Rabbi Eliezer listened carefully and interpreted the dream to mean that she would bear a male child. The woman left overjoyed. And in time, exactly as he predicted, she gave birth to a son.
Word of this spread. Other people began coming to the sage's students with their dreams, hoping for equally favorable interpretations. On one occasion, a person brought a dream to Rabbi Eliezer's pupils instead of to the master himself. The students, whether carelessly or honestly, interpreted the dream as a bad omen. And the bad interpretation came true.
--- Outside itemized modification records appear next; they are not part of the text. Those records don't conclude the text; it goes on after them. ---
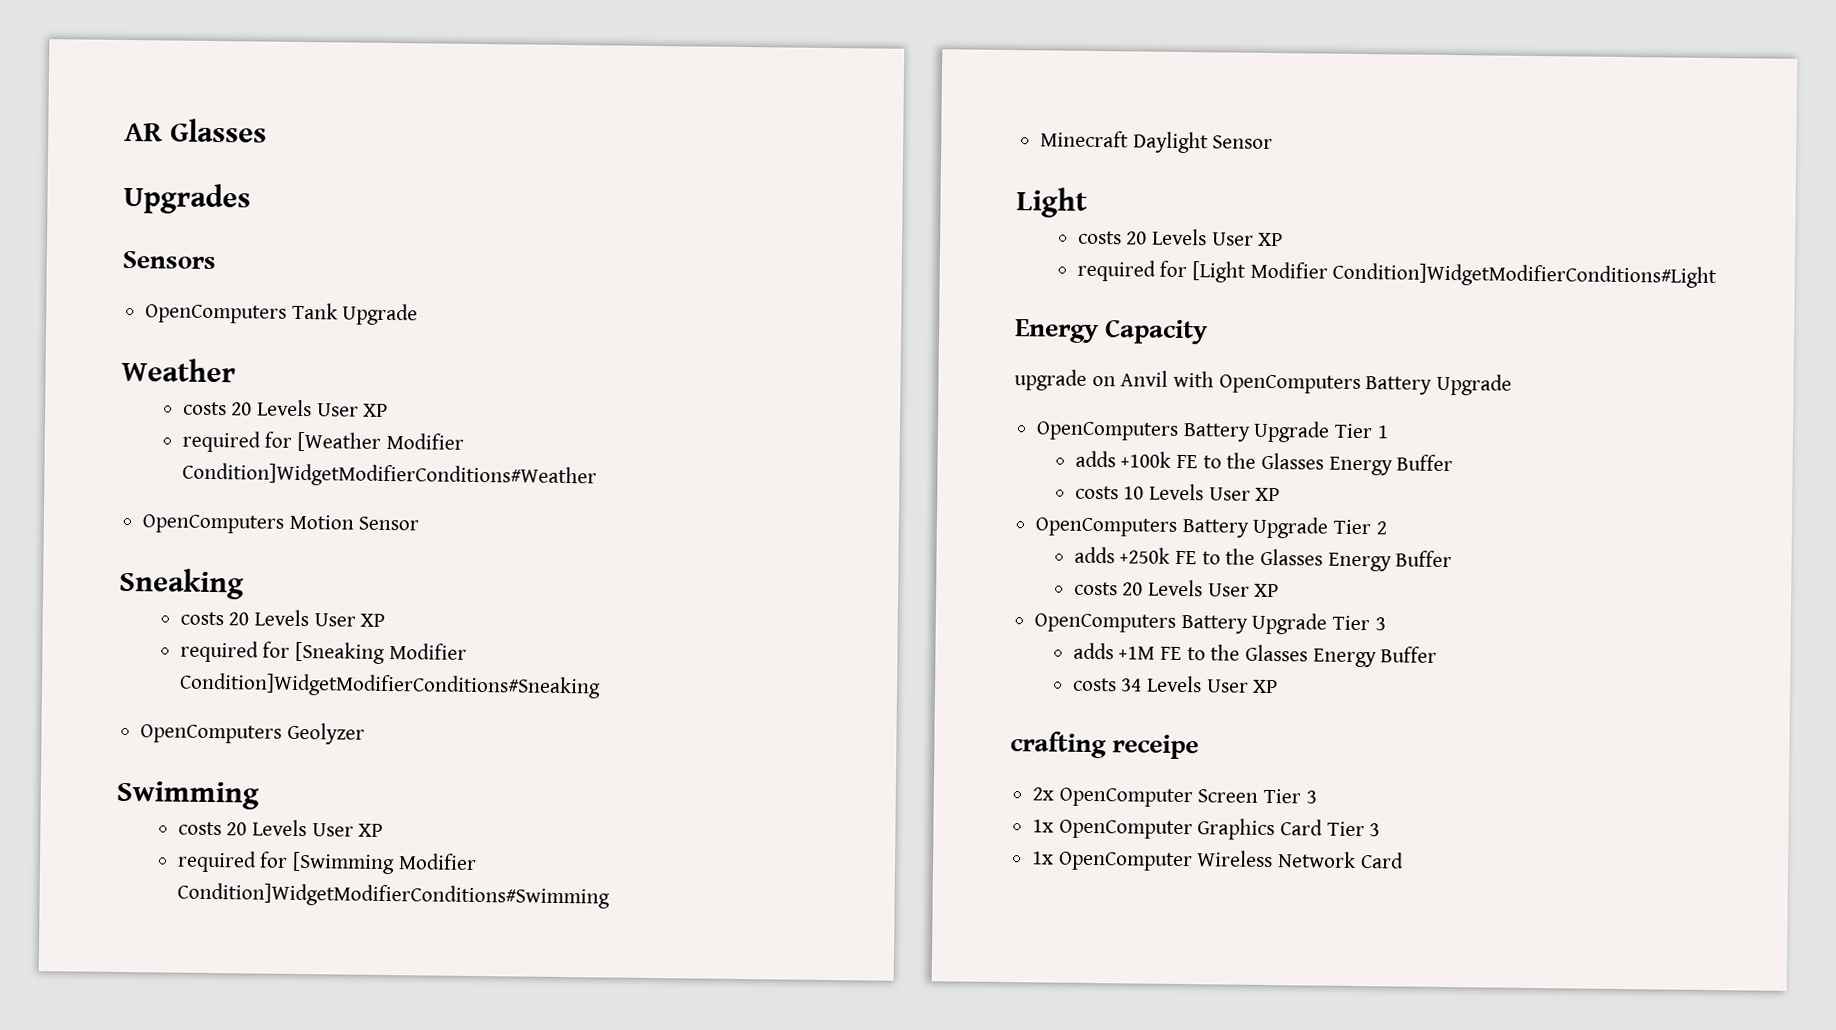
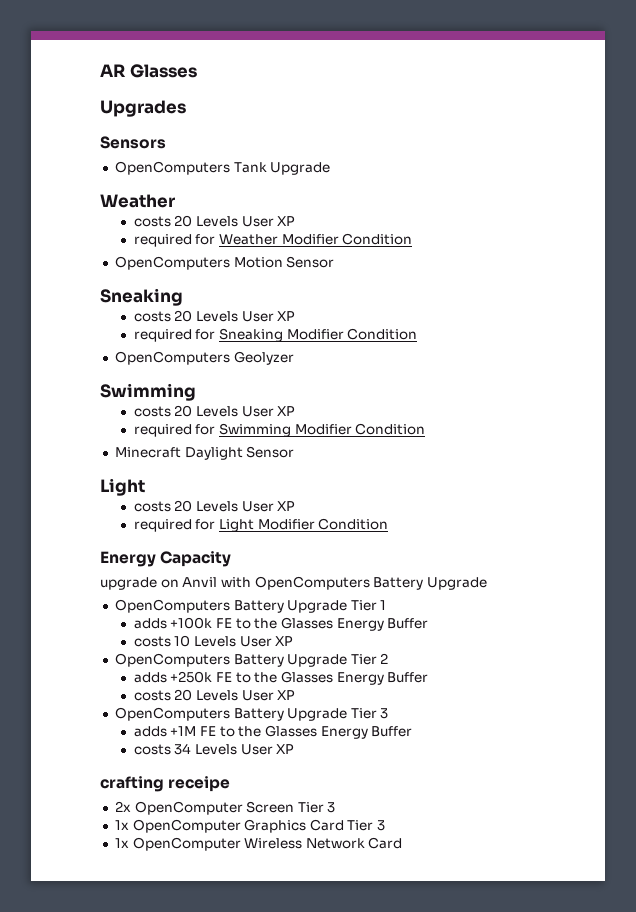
- required for [Weather Modifier Condition]WidgetModifierConditions#Weather
+ required for Weather Modifier Condition
- required for [Sneaking Modifier Condition]WidgetModifierConditions#Sneaking
+ required for Sneaking Modifier Condition
- required for [Swimming Modifier Condition]WidgetModifierConditions#Swimming
+ required for Swimming Modifier Condition
- required for [Light Modifier Condition]WidgetModifierConditions#Light
+ required for Light Modifier Condition

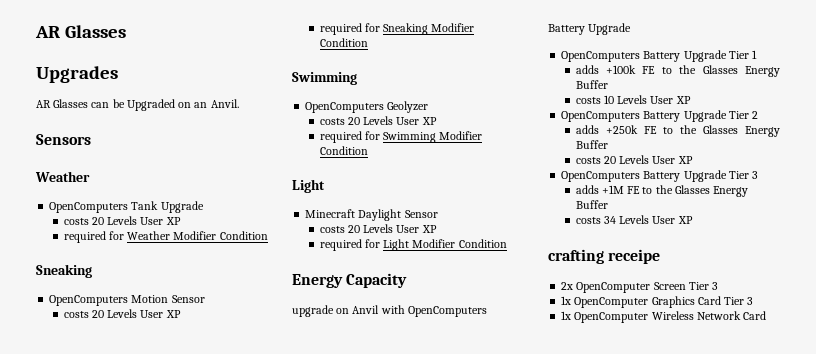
+ AR Glasses can be Upgraded on an Anvil.
  Sensors
+ Weather
  OpenComputers Tank Upgrade
- Weather
  required for Weather Modifier Condition
+ Sneaking
  OpenComputers Motion Sensor
- Sneaking
  required for Sneaking Modifier Condition
+ Swimming
  OpenComputers Geolyzer
- Swimming
  required for Swimming Modifier Condition
+ Light
  Minecraft Daylight Sensor
- Light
This troubled the sages deeply. The Jerusalem Talmud in Maaserot Sheni (4:6) and Genesis Rabbah (89:8) record this as evidence for a startling principle: a dream follows its interpretation. The dream itself is raw material — ambiguous, unfinished, waiting to be shaped. The person who interprets it does not merely predict the outcome. They determine the outcome.
Rabbi Eliezer gave a good interpretation, and good followed. The students gave a bad interpretation, and bad followed. The same dream, in different mouths, produced opposite realities. This teaching became a foundational concept in Jewish dream theory — that the spoken word has the power to seal a dream's meaning, for better or for worse. Choose your interpreter wisely. Their words do not just describe the future. They create it.